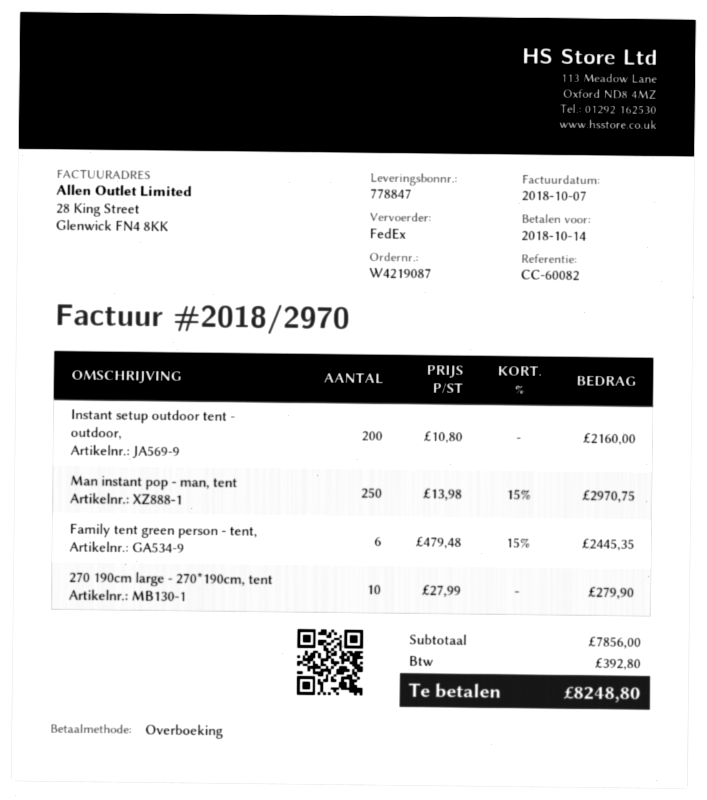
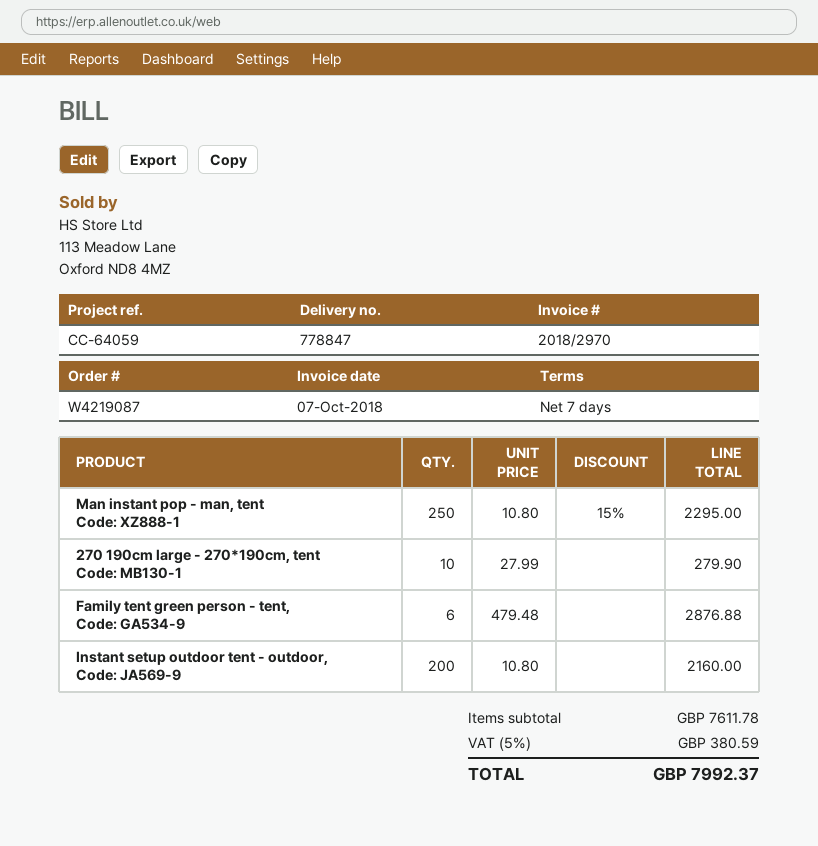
reference: CC-60082 -> CC-64059
Man instant pop - man, tent: 250 x 13.98 - 15% = 2970.75 -> 250 x 10.80 - 15% = 2295.00
Family tent green person - tent,: 6 x 479.48 - 15% = 2445.35 -> 6 x 479.48 = 2876.88
subtotal: 7856.00 -> 7611.78
tax: 392.80 -> 380.59
total: 8248.80 -> 7992.37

Directions for this task
Repeat the material verbatim. Do not carry over any picture.

Output of the exercise
reference: CC-60082 -> CC-64059
Man instant pop - man, tent: 250 x 13.98 - 15% = 2970.75 -> 250 x 10.80 - 15% = 2295.00
Family tent green person - tent,: 6 x 479.48 - 15% = 2445.35 -> 6 x 479.48 = 2876.88
subtotal: 7856.00 -> 7611.78
tax: 392.80 -> 380.59
total: 8248.80 -> 7992.37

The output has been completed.